EXERCISE DETAILS: After locating the line with "- 二、部门预算单位构成" in the entries below, set down exactly that line and each one after it to the end, skipping pictures.
STUDY MATERIAL: Begin
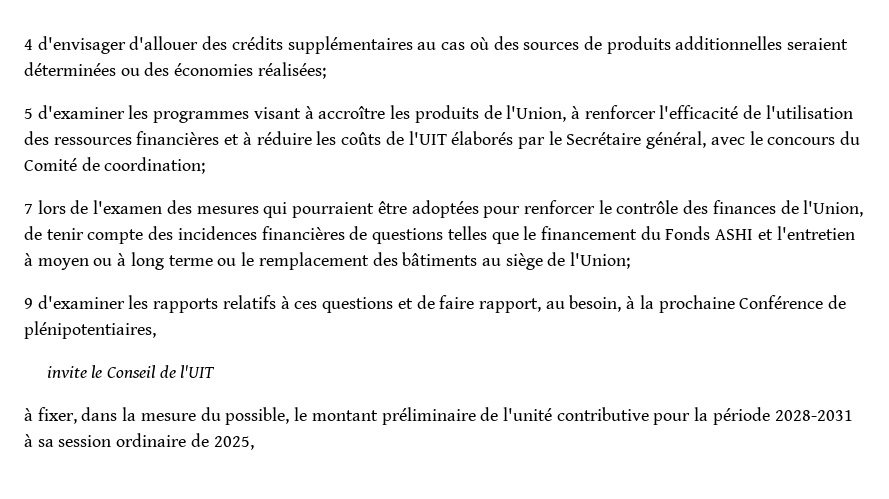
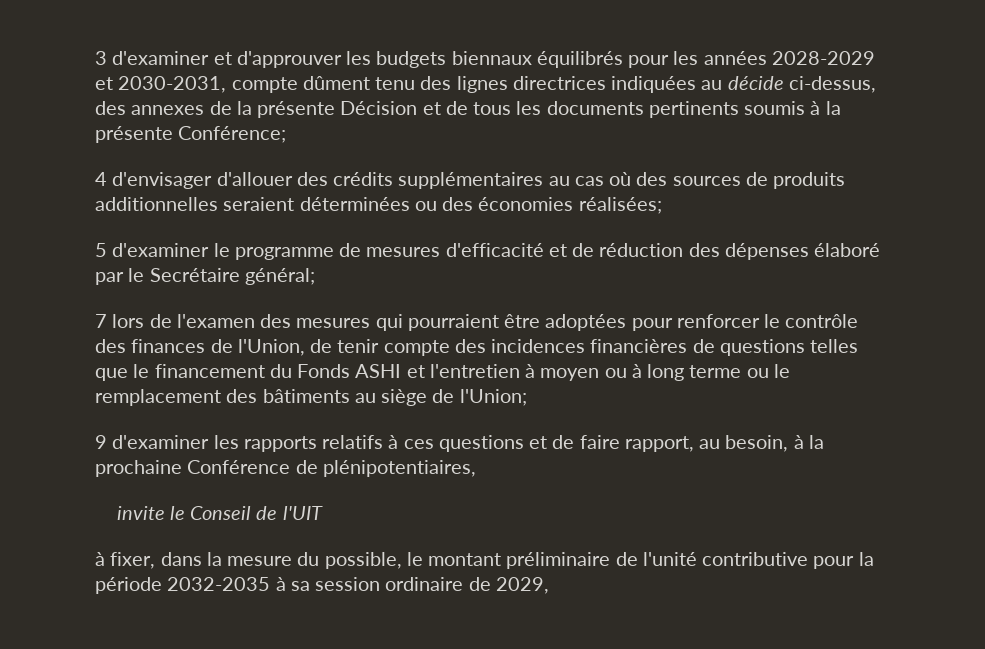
+ 3 d'examiner et d'approuver les budgets biennaux équilibrés pour les années 2028-2029 et 2030-2031, compte dûment tenu des lignes directrices indiquées au décide ci-dessus, des annexes de la présente Décision et de tous les documents pertinents soumis à la présente Conférence;
- 5 d'examiner les programmes visant à accroître les produits de l'Union, à renforcer l'efficacité de l'utilisation des ressources financières et à réduire les coûts de l'UIT élaborés par le Secrétaire général, avec le concours du Comité de coordination;
+ 5 d'examiner le programme de mesures d'efficacité et de réduction des dépenses élaboré par le Secrétaire général;
- à fixer, dans la mesure du possible, le montant préliminaire de l'unité contributive pour la période 2028-2031 à sa session ordinaire de 2025,
+ à fixer, dans la mesure du possible, le montant préliminaire de l'unité contributive pour la période 2032-2035 à sa session ordinaire de 2029,

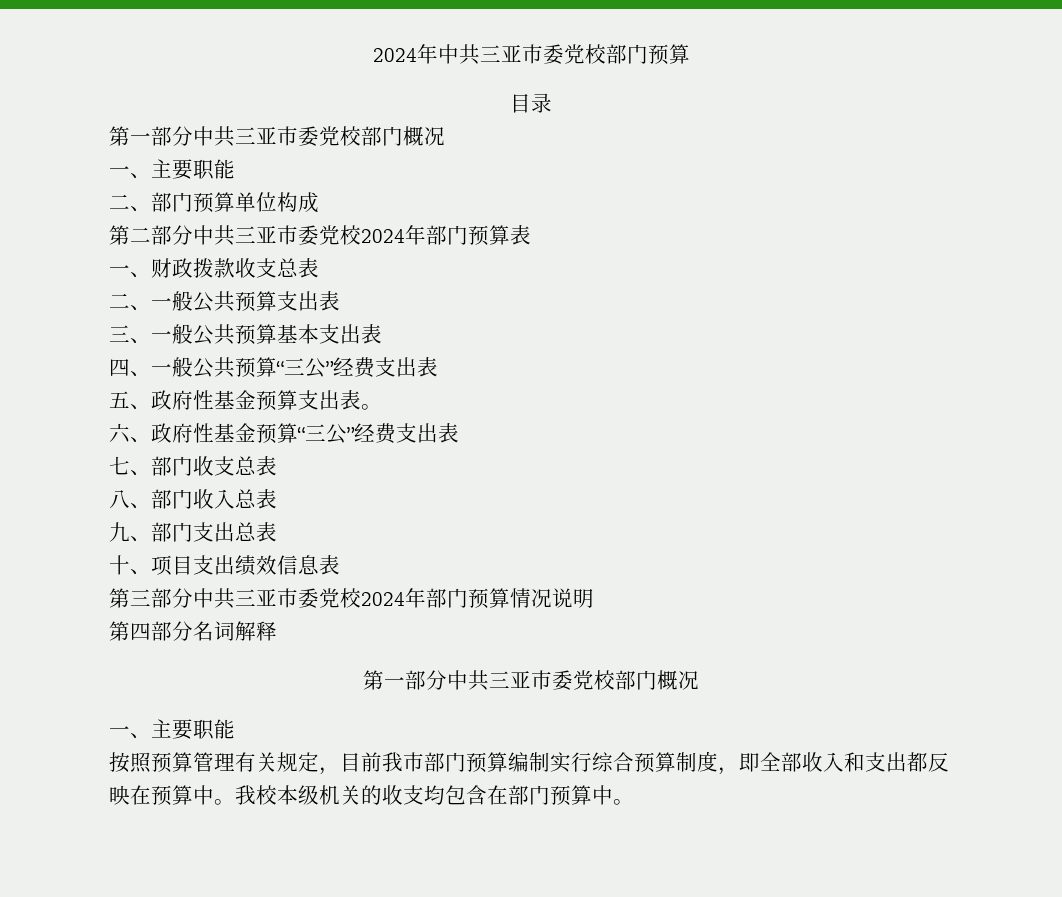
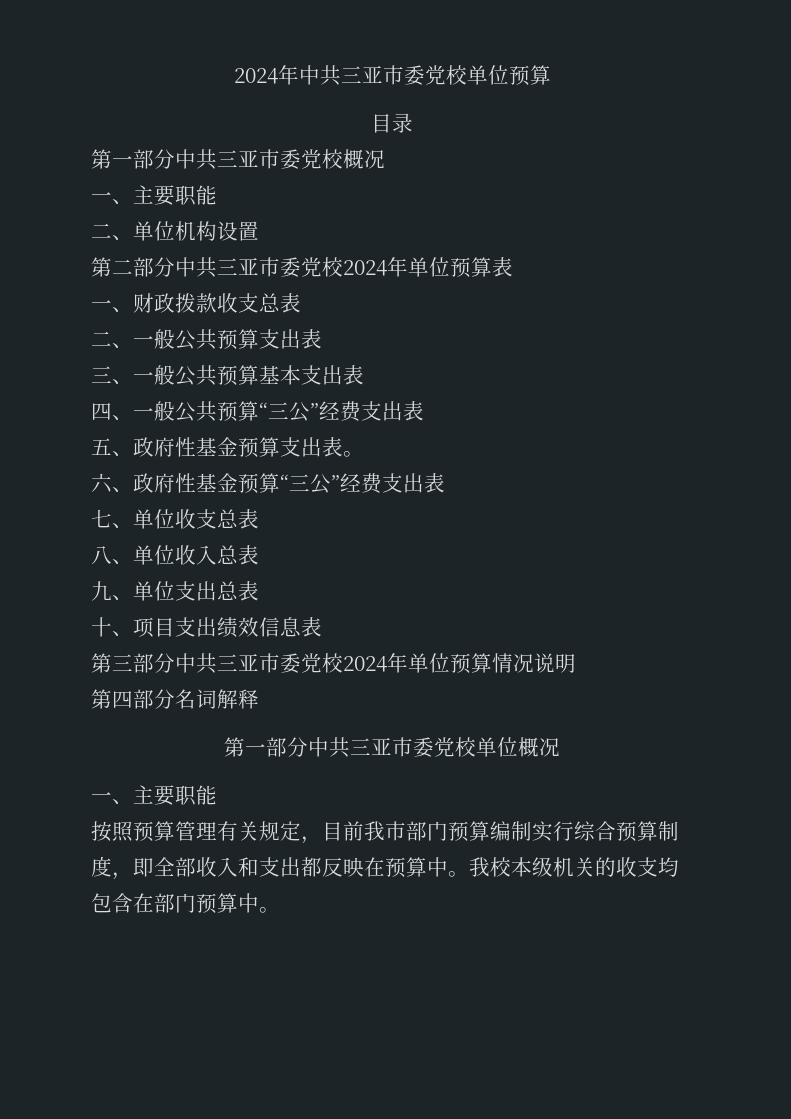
- 2024年中共三亚市委党校部门预算
+ 2024年中共三亚市委党校单位预算
  目录
- 第一部分中共三亚市委党校部门概况
+ 第一部分中共三亚市委党校概况
- 二、部门预算单位构成
+ 二、单位机构设置
- 第二部分中共三亚市委党校2024年部门预算表
+ 第二部分中共三亚市委党校2024年单位预算表
- 七、部门收支总表
+ 七、单位收支总表
- 八、部门收入总表
+ 八、单位收入总表
- 九、部门支出总表
+ 九、单位支出总表
- 第三部分中共三亚市委党校2024年部门预算情况说明
+ 第三部分中共三亚市委党校2024年单位预算情况说明
  第四部分名词解释
- 第一部分中共三亚市委党校部门概况
+ 第一部分中共三亚市委党校单位概况

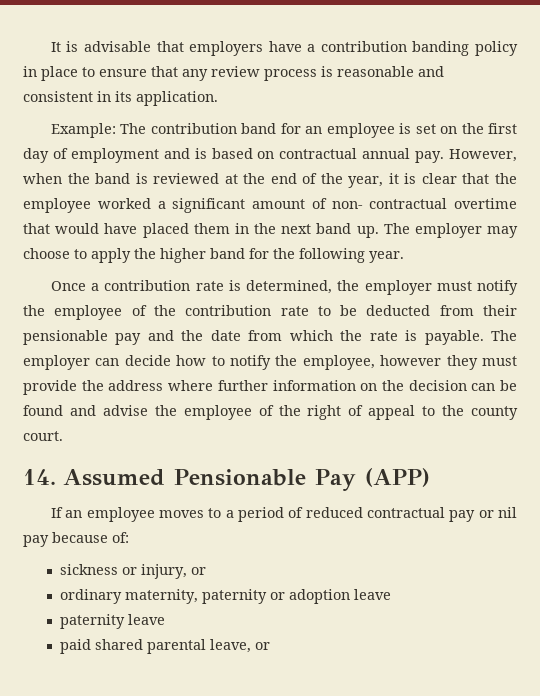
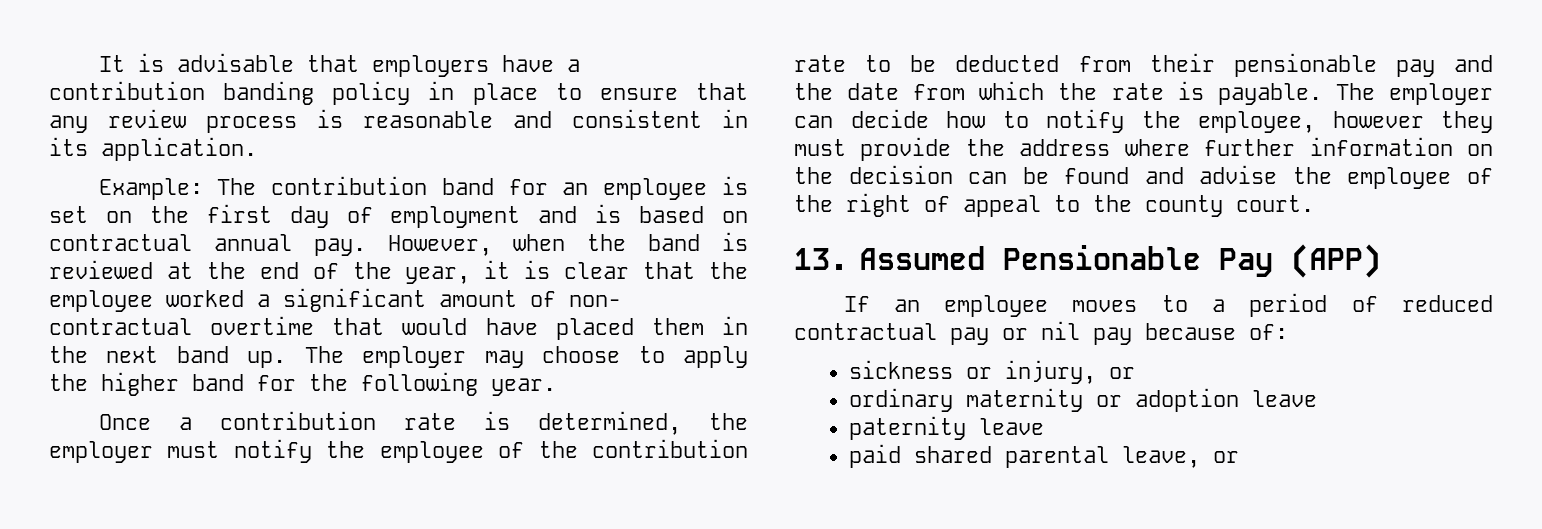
- 14. Assumed Pensionable Pay (APP)
+ 13. Assumed Pensionable Pay (APP)
- ordinary maternity, paternity or adoption leave
+ ordinary maternity or adoption leave

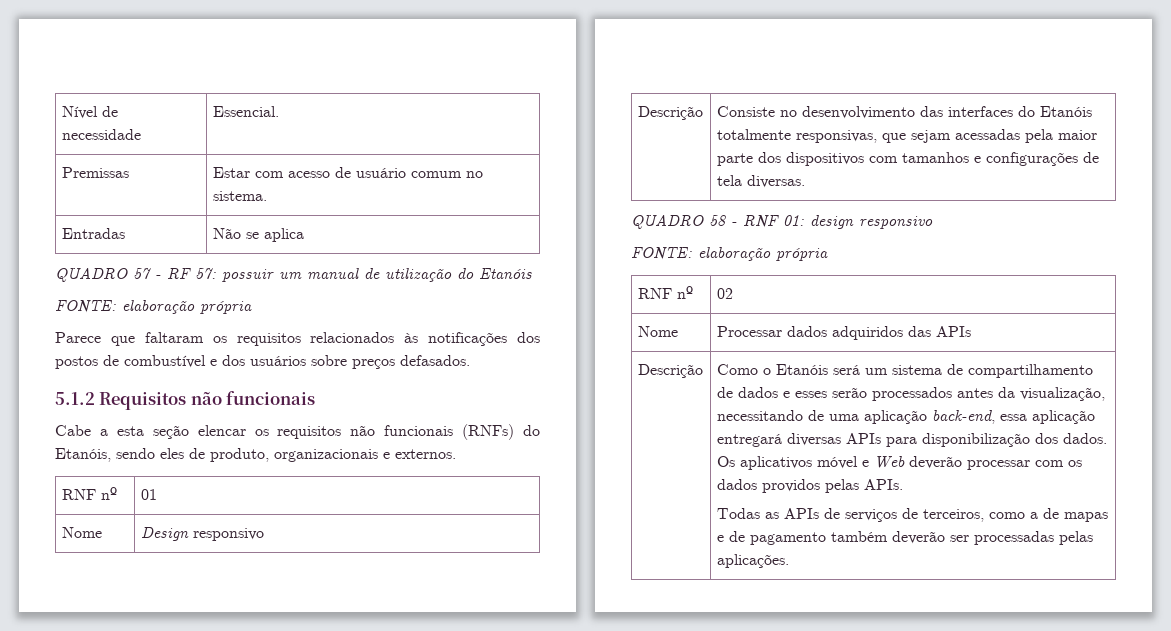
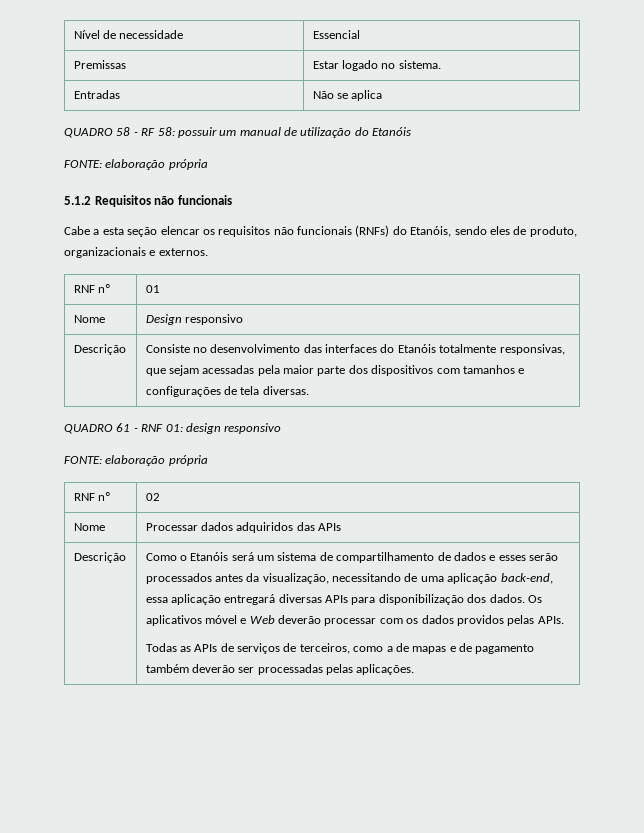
- Nível de necessidade | Essencial.
+ Nível de necessidade | Essencial
- Premissas | Estar com acesso de usuário comum no sistema.
+ Premissas | Estar logado no sistema.
- QUADRO 57 - RF 57: possuir um manual de utilização do Etanóis
+ QUADRO 58 - RF 58: possuir um manual de utilização do Etanóis
- Parece que faltaram os requisitos relacionados às notificações dos postos de combustível e dos usuários sobre preços defasados.
- QUADRO 58 - RNF 01: design responsivo
+ QUADRO 61 - RNF 01: design responsivo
STUDY MATERIAL: End
EXERCISE RESULT:
- 二、部门预算单位构成
+ 二、单位机构设置
- 第二部分中共三亚市委党校2024年部门预算表
+ 第二部分中共三亚市委党校2024年单位预算表
- 七、部门收支总表
+ 七、单位收支总表
- 八、部门收入总表
+ 八、单位收入总表
- 九、部门支出总表
+ 九、单位支出总表
- 第三部分中共三亚市委党校2024年部门预算情况说明
+ 第三部分中共三亚市委党校2024年单位预算情况说明
  第四部分名词解释
- 第一部分中共三亚市委党校部门概况
+ 第一部分中共三亚市委党校单位概况

- 14. Assumed Pensionable Pay (APP)
+ 13. Assumed Pensionable Pay (APP)
- ordinary maternity, paternity or adoption leave
+ ordinary maternity or adoption leave

- Nível de necessidade | Essencial.
+ Nível de necessidade | Essencial
- Premissas | Estar com acesso de usuário comum no sistema.
+ Premissas | Estar logado no sistema.
- QUADRO 57 - RF 57: possuir um manual de utilização do Etanóis
+ QUADRO 58 - RF 58: possuir um manual de utilização do Etanóis
- Parece que faltaram os requisitos relacionados às notificações dos postos de combustível e dos usuários sobre preços defasados.
- QUADRO 58 - RNF 01: design responsivo
+ QUADRO 61 - RNF 01: design responsivo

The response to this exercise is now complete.